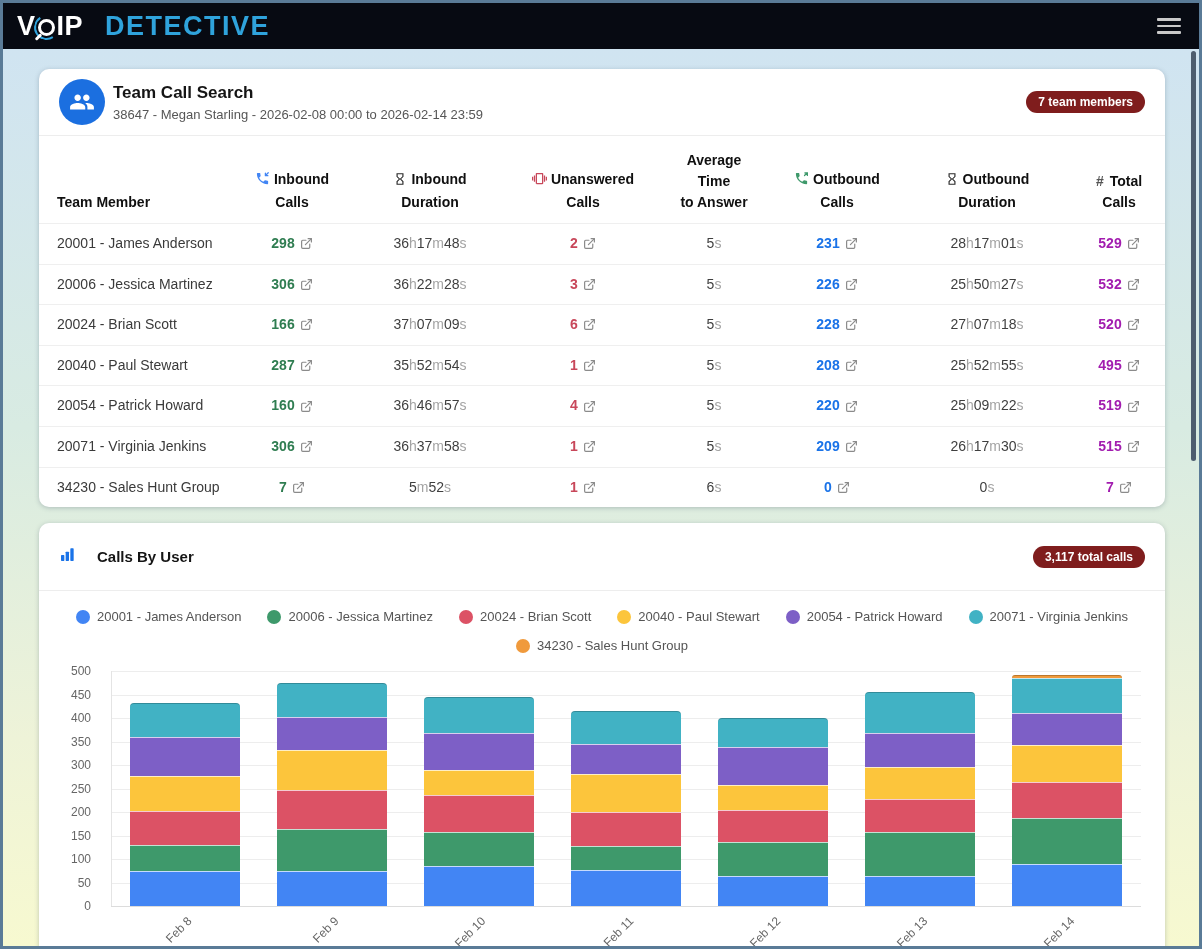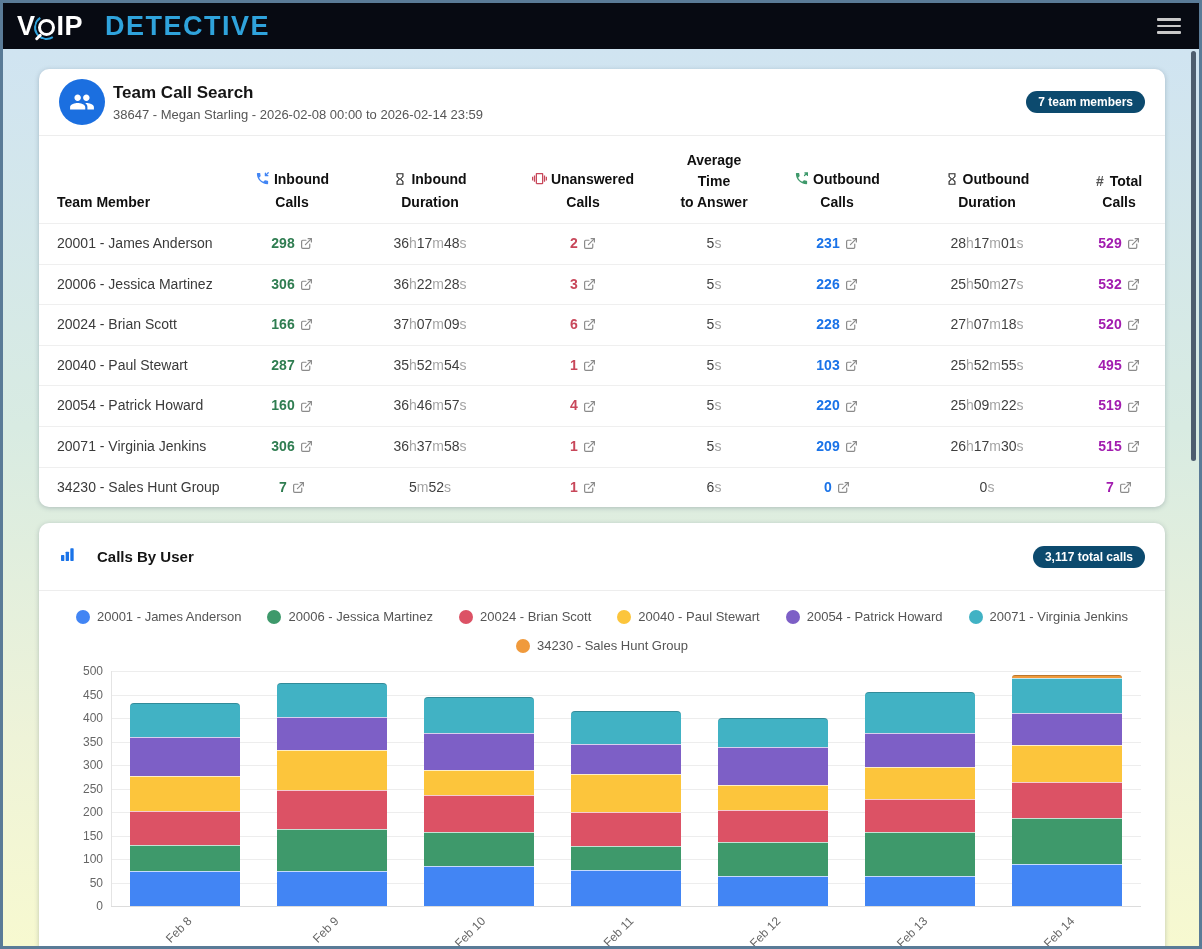--- a/index.html
+++ b/index.html
@@ -52,21 +52,21 @@
     display:flex; align-items:center; gap:8px;
     padding:10px 20px; border-bottom:1px solid #ededed;
   }
   .icon-circle {
     width:46px; height:46px; border-radius:50%; background:#1b6fe0;
     display:flex; align-items:center; justify-content:center; flex:0 0 auto;
   }
   .head-titles h2 { margin:0; font-size:17px; color:#151515; }
   .head-titles .sub { font-size:13px; color:#565656; margin-top:4px; }
   .badge {
-    margin-left:auto; background:#0c4a6e; color:#fff; font-size:12px; font-weight:bold;
+    margin-left:auto; background:#7f1d1d; color:#fff; font-size:12px; font-weight:bold;
     padding:4px 12px; border-radius:12px; white-space:nowrap;
   }
 
   
   table { width:100%; border-collapse:collapse; table-layout:fixed; font-size:14px; }
   col.c-member{width:190px} col.c-in{width:126px} col.c-indur{width:150px}
   col.c-un{width:156px} col.c-avg{width:106px} col.c-out{width:140px}
   col.c-outdur{width:160px} col.c-tot{width:104px}
   thead th {
     font-weight:bold; color:#101010; text-align:center; vertical-align:bottom;
@@ -94,21 +94,21 @@
   .legend + .legend { padding-top:10px; }
   .legend-item { display:flex; align-items:center; gap:7px; font-size:13px; color:#555; cursor:pointer; }
   .legend-dot { width:14px; height:14px; border-radius:50%; flex:0 0 auto; }
 
   .chart-wrap { padding:14px 24px 6px 26px; }
   .chart-area { position:relative; height:235px; margin-left:46px; }
   .gridline { position:absolute; left:0; right:0; height:1px; background:#ededed; }
   .gridline.zero { background:#dcdcdc; }
   .yaxis-line { position:absolute; left:0; top:0; bottom:0; width:1px; background:#e4e4e4; }
   .ylabel {
-    position:absolute; right:100%; margin-right:8px; transform:translateY(-50%);
+    position:absolute; right:100%; margin-right:20px; transform:translateY(-50%);
     font-size:12px; color:#666; white-space:nowrap;
   }
   .bars { position:absolute; inset:0; display:flex; justify-content:space-around; align-items:flex-end; }
   .bar { width:110px; display:flex; flex-direction:column; justify-content:flex-end; height:100%; }
   .seg { width:100%; border-top:1px solid rgba(255,255,255,.7); }
   .seg.top { border-top:1px solid rgba(0,0,0,.22); border-radius:4px 4px 0 0; }
   .xlabels { display:flex; justify-content:space-around; margin-left:46px; height:48px; position:relative; }
   .xcell { width:110px; position:relative; }
   .xcell span {
     position:absolute; top:8px; right:50%;
@@ -377,21 +377,21 @@
                   <span style="display: inline-flex;">
                     <svg width="13" height="13" viewBox="0 0 24 24" fill="none" stroke="#8b8b8b" stroke-width="2.2" stroke-linecap="round" stroke-linejoin="round">
                       <path d="M18 13v6a2 2 0 0 1-2 2H5a2 2 0 0 1-2-2V8a2 2 0 0 1 2-2h6"></path>
                       <polyline points="15 3 21 3 21 9"></polyline>
                       <line x1="10" y1="14" x2="21" y2="3"></line>
                     </svg>
                   </span>
                 </span></td>
               <td class="dur">5<span class="unit">s</span></td>
               <td><span class="val blue">
-                  <span>103</span>
+                  <span>208</span>
                   <span style="display: inline-flex;">
                     <svg width="13" height="13" viewBox="0 0 24 24" fill="none" stroke="#8b8b8b" stroke-width="2.2" stroke-linecap="round" stroke-linejoin="round">
                       <path d="M18 13v6a2 2 0 0 1-2 2H5a2 2 0 0 1-2-2V8a2 2 0 0 1 2-2h6"></path>
                       <polyline points="15 3 21 3 21 9"></polyline>
                       <line x1="10" y1="14" x2="21" y2="3"></line>
                     </svg>
                   </span>
                 </span></td>
               <td class="dur">25<span class="unit">h</span>52<span class="unit">m</span>55<span class="unit">s</span></td>
               <td><span class="val dark">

◆ BRIEF ◆
Which of the lines above hold the string "content"? Pick each of them out.

◆ TASK OUTPUT ◆
     display:flex; align-items:center; justify-content:center; flex:0 0 auto;
   .bars { position:absolute; inset:0; display:flex; justify-content:space-around; align-items:flex-end; }
   .bar { width:110px; display:flex; flex-direction:column; justify-content:flex-end; height:100%; }
   .xlabels { display:flex; justify-content:space-around; margin-left:46px; height:48px; position:relative; }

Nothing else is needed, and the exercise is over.